Decided to use [email protected] orders to collect whatever pennies i can from Govt. to pair with small emergency savings and Re-Tool/Learn New $kills online.

Ideally the course would be 12-13 weeks in duration & 100% online. (Longer is okay) Willing to spend some dollars to ensure quality, that said free or low cost obviously not bad. Goal is to find work that is less precarious then Gig Work. (Freelance OK as stop-gap or bridge to W2 employement) Willing to become a one-trick-pony Professional _temporarily _with plan of expanding skill base after start new endeavor. (So employable Certifications or Skill-Diploma suggestions welcomed)

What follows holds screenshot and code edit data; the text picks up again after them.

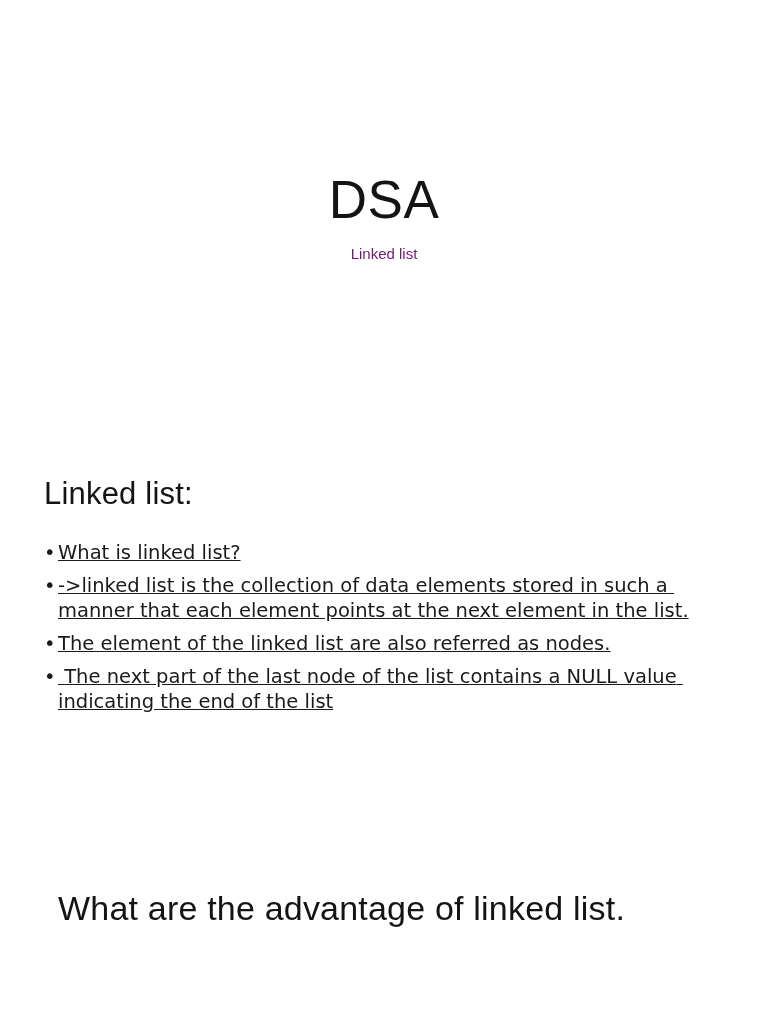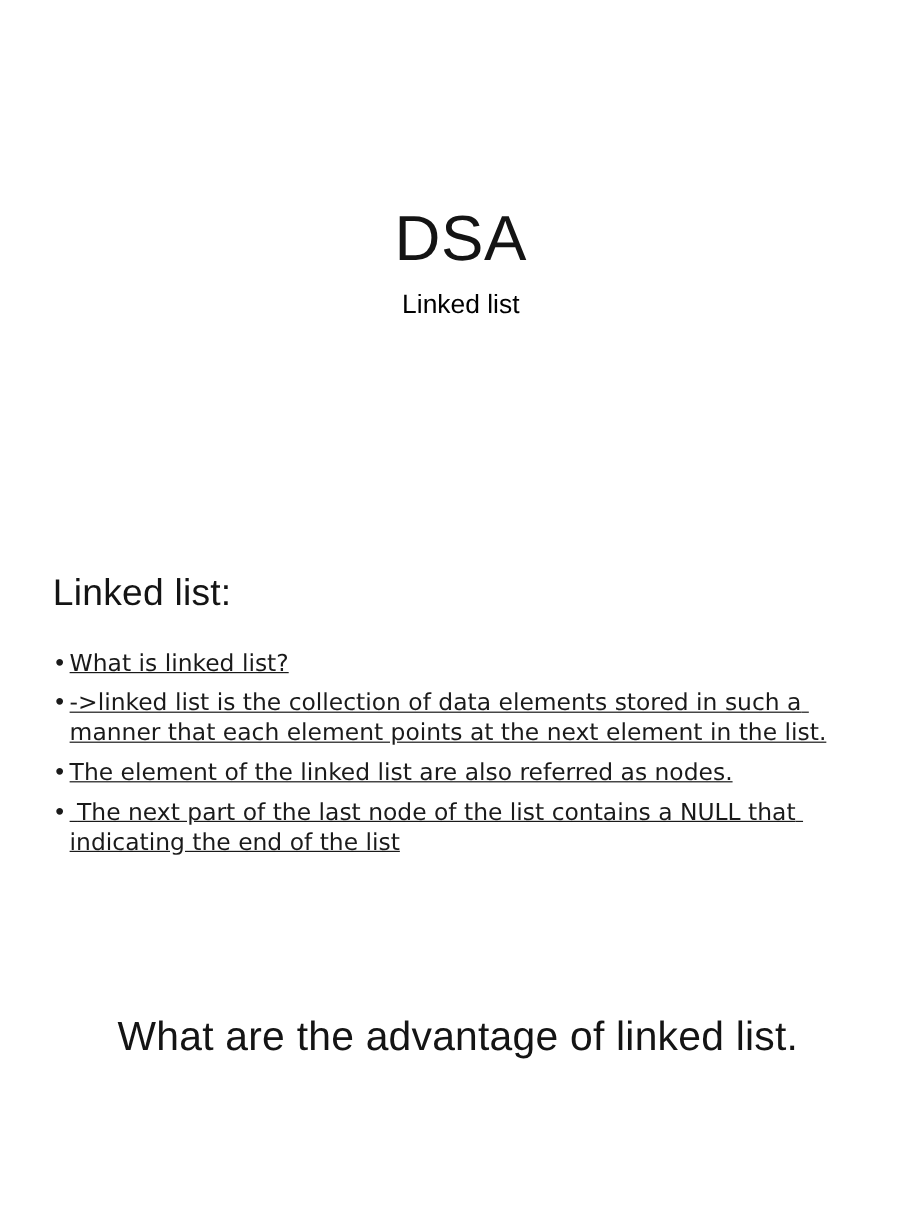"Linked list" .doc-subtitle { color: #000000 -> #701a75; font-size: 22px -> 15px }
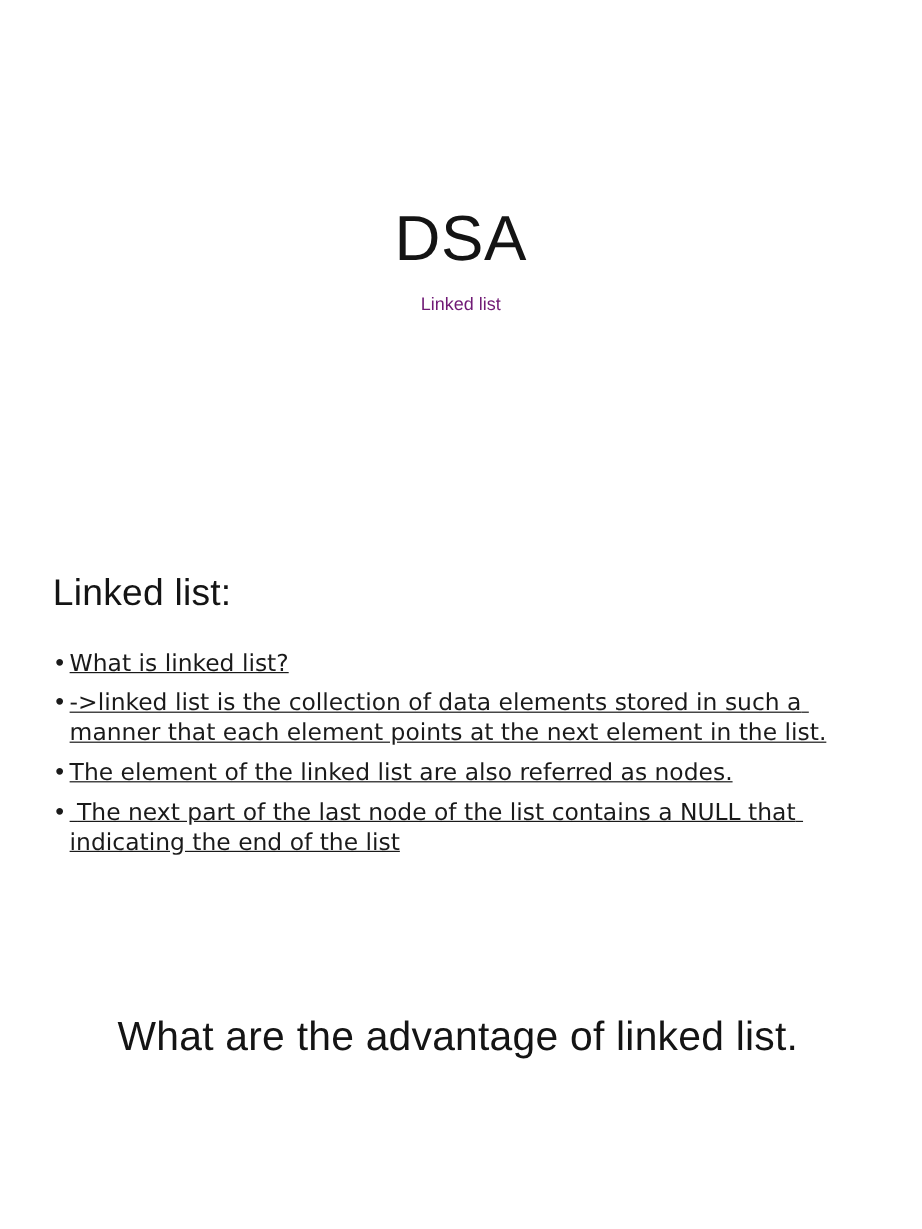"The next part of the" li.bullet-item { text: that -> value }
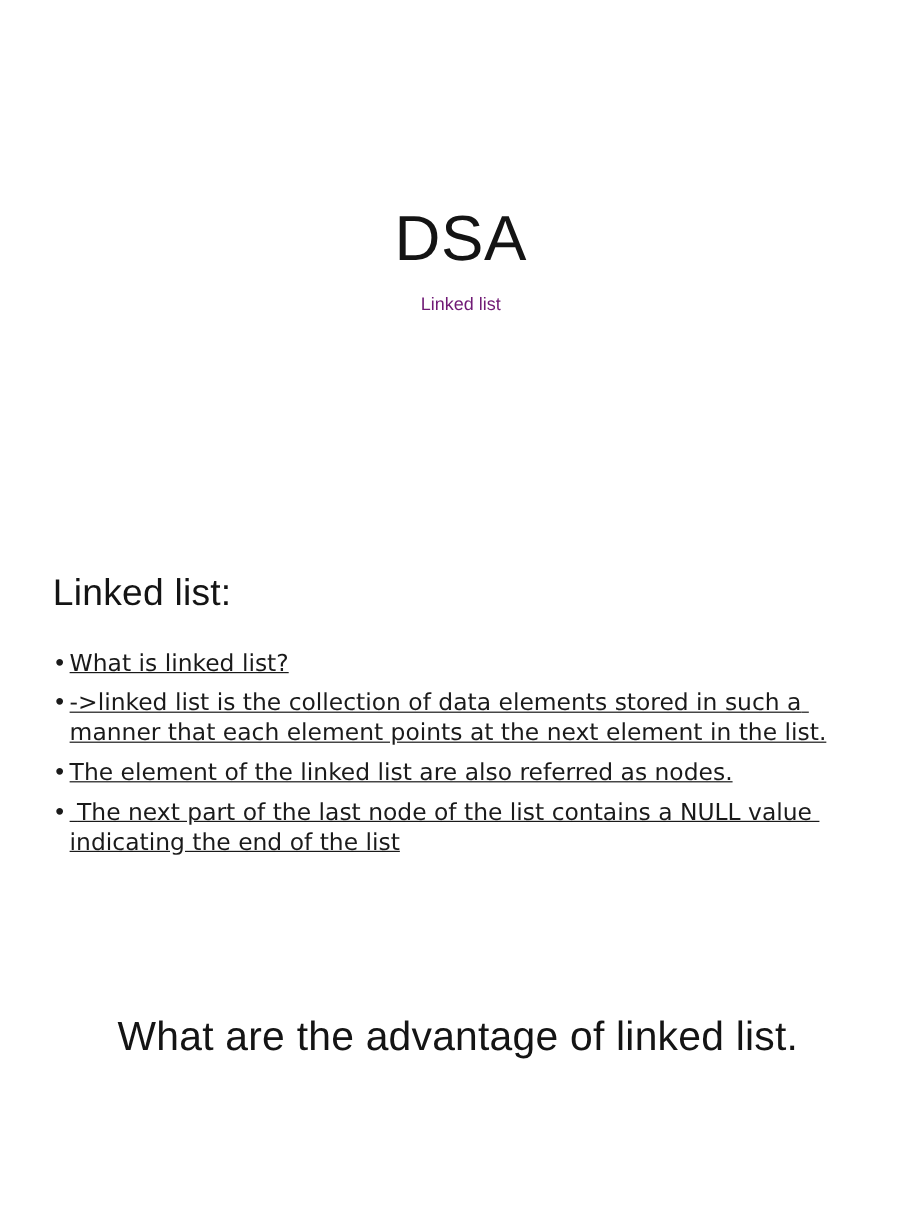"What are the advantage of" .section-two { margin-left: 40px -> none; top: 844px -> 888px }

Search engine results self-serving for 'solution providers' but i have not found a way to compare wild claims or efficacy of coursework. 
Anybody have personal experience with using an online course or school to gain employment in new line of work? 
Are you a professional who can vouch for the authenticity of a particular learning route that would be a entrance to your career field? 
Do you know of a skill or craft that many small business owners need and are willing to pay for?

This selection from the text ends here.